'O mad and greedy waters, rise up and storm the very heavens... Tidal Wave!'
The venerable incantation for the great spell Tidal Wave
Rita: Blah blah blah... Tidal Wave!A lot of the time, Functional Magic is bound by formulas, parameters, and in-universe consistency and limitations. In a narrative context, the most common of these is having to perform a specific action to achieve a specific effect. Maybe a long chant is required to cast the spell, maybe you have to draw a circle in the ground, maybe you need to make some sort of gesture or hand sign. These are all potential openings, so you'd better hope Talking Is a Free Action. And then a character shows up that seems to, at first glance, ignore the established system by being capable of Simplified Spellcasting.
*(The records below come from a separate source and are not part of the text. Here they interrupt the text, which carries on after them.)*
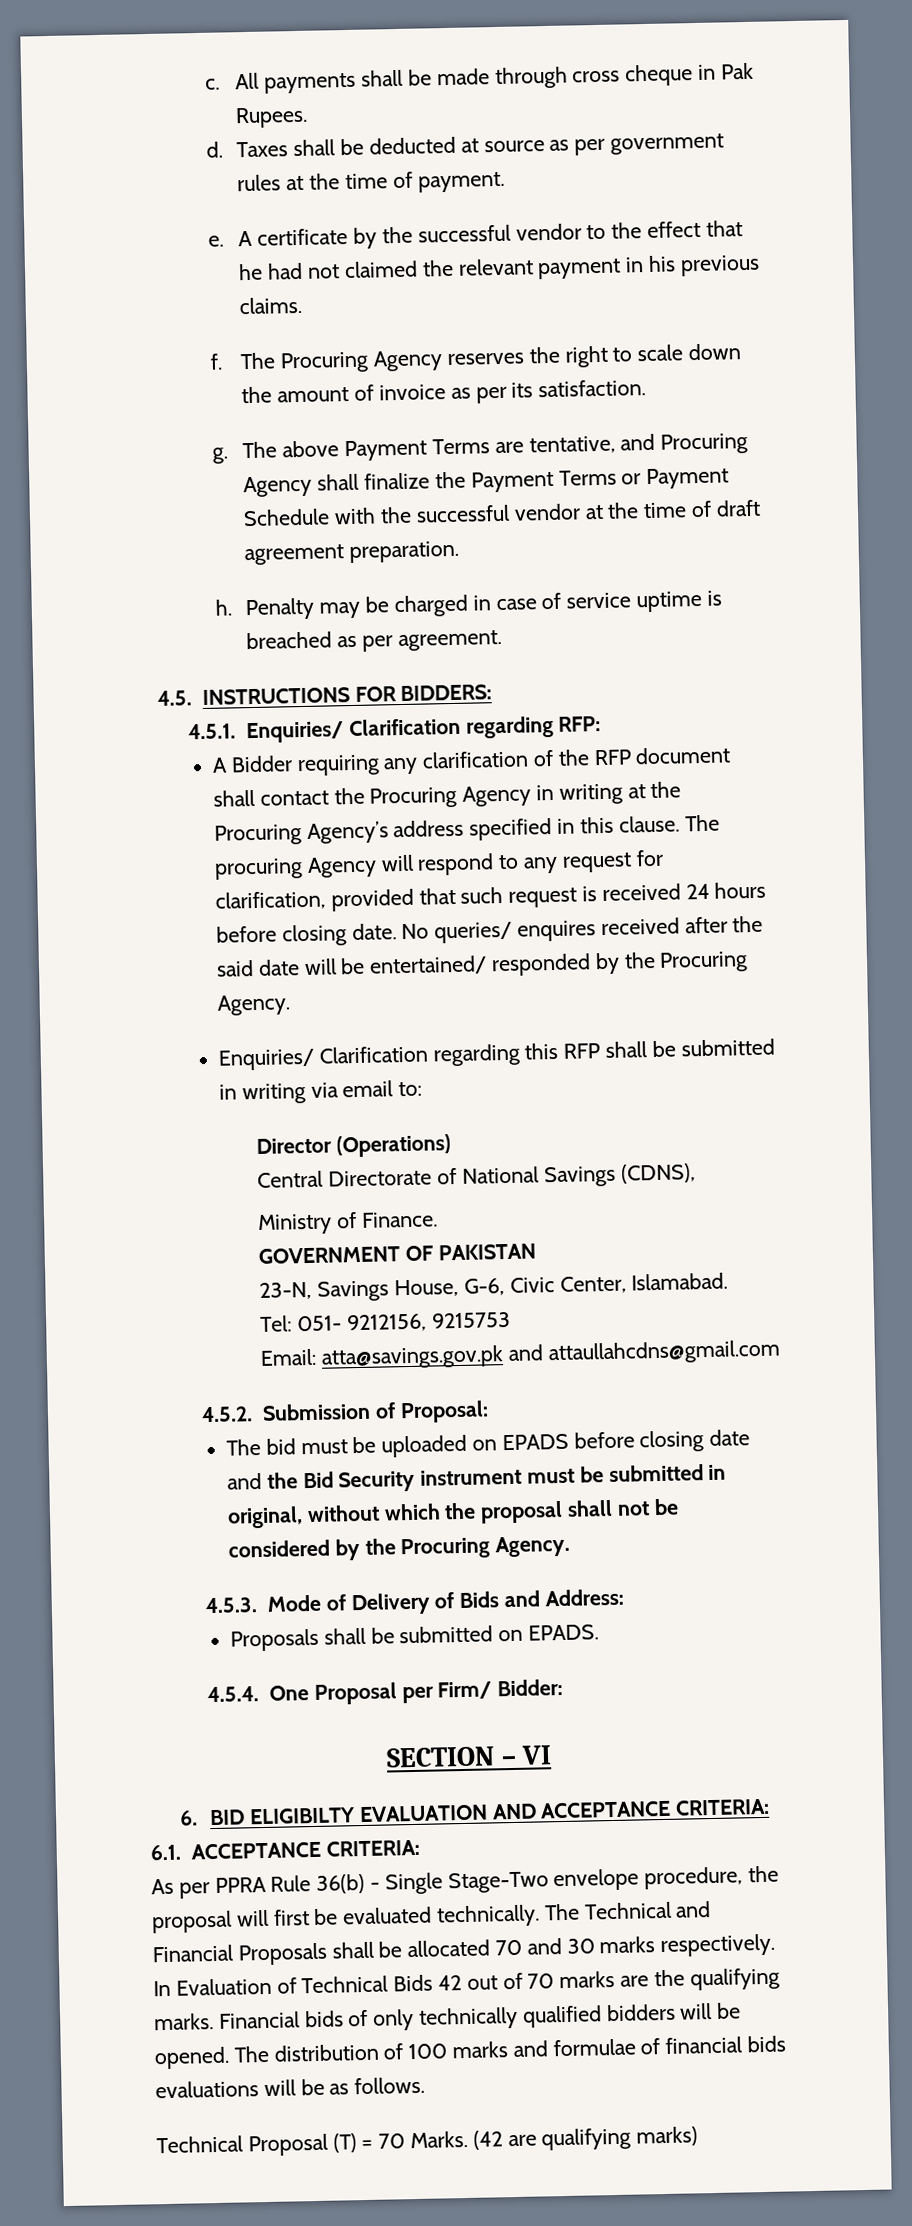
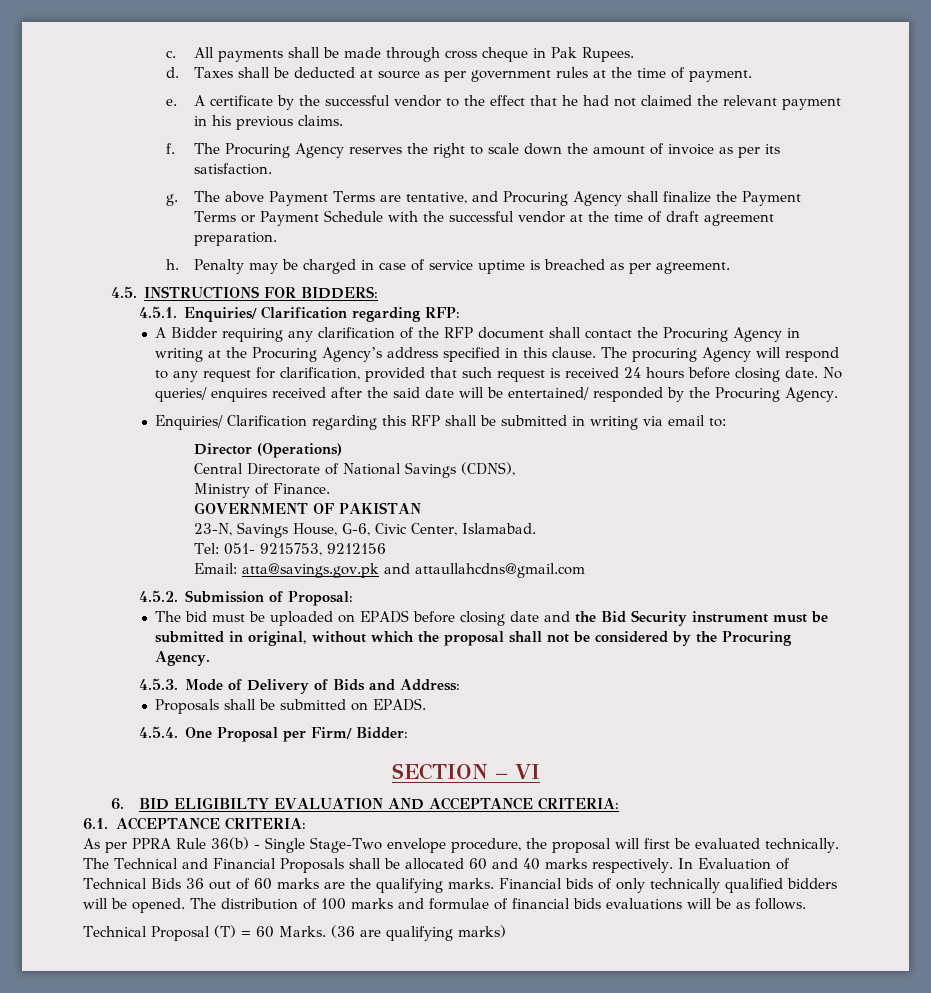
- Tel: 051- 9212156, 9215753
+ Tel: 051- 9215753, 9212156
- The Technical and Financial Proposals shall be allocated 70 and 30 marks respectively.
+ The Technical and Financial Proposals shall be allocated 60 and 40 marks respectively.
- In Evaluation of Technical Bids 42 out of 70 marks are the qualifying marks.
+ In Evaluation of Technical Bids 36 out of 60 marks are the qualifying marks.
- Technical Proposal (T) = 70 Marks. (42 are qualifying marks)
+ Technical Proposal (T) = 60 Marks. (36 are qualifying marks)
They can simplify the process to produce an immediate effect with little or no Spell Construction. This ability is generally the product of either years of experience, a rare talent, resourcefulness, being a Badass Abnormal, having learned the magical arts under very unusual circumstances, or being in possession of rare equipment that can assist spellcasting. In any case, expect the caster's opponent to call him out for cheating. Sometimes, however, this advantage carries a price or drawbacks inherent in the method, such as making the spell weaker than it would be with proper Spell Construction, carrying higher risks, or substituting the cost of opportunity for something else such as rare reagents or the user's own life force. It can add an element of unpredictability by allowing the spell to be cast without Calling Your Attacks. It can also lead to I Am Not Left-Handed, when an opponent assumes that the caster has been neutralized because the usual methods have been suppressed. Note that if casting spells without any prerequisite is normal in-universe, it does not count as this trope. However, the normal requirements do not have to be completely foregone, merely reduced. Also, this is a fantasy trope. A subtrope of Thought-Controlled Power when no Spell Construction is required. Limited-Use Magical Device is a subtrope for when it's done through an item.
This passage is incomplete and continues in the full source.